** Opening Data listing block **

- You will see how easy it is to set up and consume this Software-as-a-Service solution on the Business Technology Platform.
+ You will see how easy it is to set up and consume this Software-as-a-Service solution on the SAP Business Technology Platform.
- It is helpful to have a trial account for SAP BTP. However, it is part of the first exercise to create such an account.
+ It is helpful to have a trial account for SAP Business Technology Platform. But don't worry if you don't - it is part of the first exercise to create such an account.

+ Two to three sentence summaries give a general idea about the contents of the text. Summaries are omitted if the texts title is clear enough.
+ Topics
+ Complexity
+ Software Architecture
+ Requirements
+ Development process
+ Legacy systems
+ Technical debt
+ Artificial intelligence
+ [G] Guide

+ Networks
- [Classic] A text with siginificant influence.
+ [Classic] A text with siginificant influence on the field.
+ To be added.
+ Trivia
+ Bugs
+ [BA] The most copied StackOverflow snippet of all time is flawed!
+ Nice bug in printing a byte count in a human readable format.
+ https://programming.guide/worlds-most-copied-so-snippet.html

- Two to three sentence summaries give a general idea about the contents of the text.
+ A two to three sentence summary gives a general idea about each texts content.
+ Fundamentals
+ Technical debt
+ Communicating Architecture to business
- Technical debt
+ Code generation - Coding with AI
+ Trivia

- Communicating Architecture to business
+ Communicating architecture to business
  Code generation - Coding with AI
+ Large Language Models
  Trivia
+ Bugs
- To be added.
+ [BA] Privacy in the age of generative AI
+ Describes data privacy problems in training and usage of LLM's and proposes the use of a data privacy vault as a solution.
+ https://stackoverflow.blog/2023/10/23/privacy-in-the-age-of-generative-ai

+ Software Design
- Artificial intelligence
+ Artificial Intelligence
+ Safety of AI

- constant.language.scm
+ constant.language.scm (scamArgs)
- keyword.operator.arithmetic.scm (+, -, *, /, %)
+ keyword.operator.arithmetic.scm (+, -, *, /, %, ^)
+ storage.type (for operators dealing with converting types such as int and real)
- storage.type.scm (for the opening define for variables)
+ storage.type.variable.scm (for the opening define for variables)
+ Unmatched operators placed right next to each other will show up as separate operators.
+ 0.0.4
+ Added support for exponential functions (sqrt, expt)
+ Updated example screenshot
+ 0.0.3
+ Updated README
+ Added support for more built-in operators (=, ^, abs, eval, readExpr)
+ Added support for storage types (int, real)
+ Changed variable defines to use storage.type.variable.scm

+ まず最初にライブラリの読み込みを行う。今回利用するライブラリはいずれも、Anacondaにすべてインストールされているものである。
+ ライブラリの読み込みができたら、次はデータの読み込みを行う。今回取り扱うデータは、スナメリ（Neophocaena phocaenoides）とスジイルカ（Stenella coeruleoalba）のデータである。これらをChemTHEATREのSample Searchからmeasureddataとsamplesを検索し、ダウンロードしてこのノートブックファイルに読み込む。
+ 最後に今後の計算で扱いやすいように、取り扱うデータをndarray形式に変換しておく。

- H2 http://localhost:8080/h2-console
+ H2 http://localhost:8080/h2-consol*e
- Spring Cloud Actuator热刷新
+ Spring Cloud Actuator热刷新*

** Closing Data listing block **

## Activity
Set down, word for word, each line from the top of the records above through the line with "- It is helpful".

## Answer to this exercise
- You will see how easy it is to set up and consume this Software-as-a-Service solution on the Business Technology Platform.
+ You will see how easy it is to set up and consume this Software-as-a-Service solution on the SAP Business Technology Platform.
- It is helpful to have a trial account for SAP BTP. However, it is part of the first exercise to create such an account.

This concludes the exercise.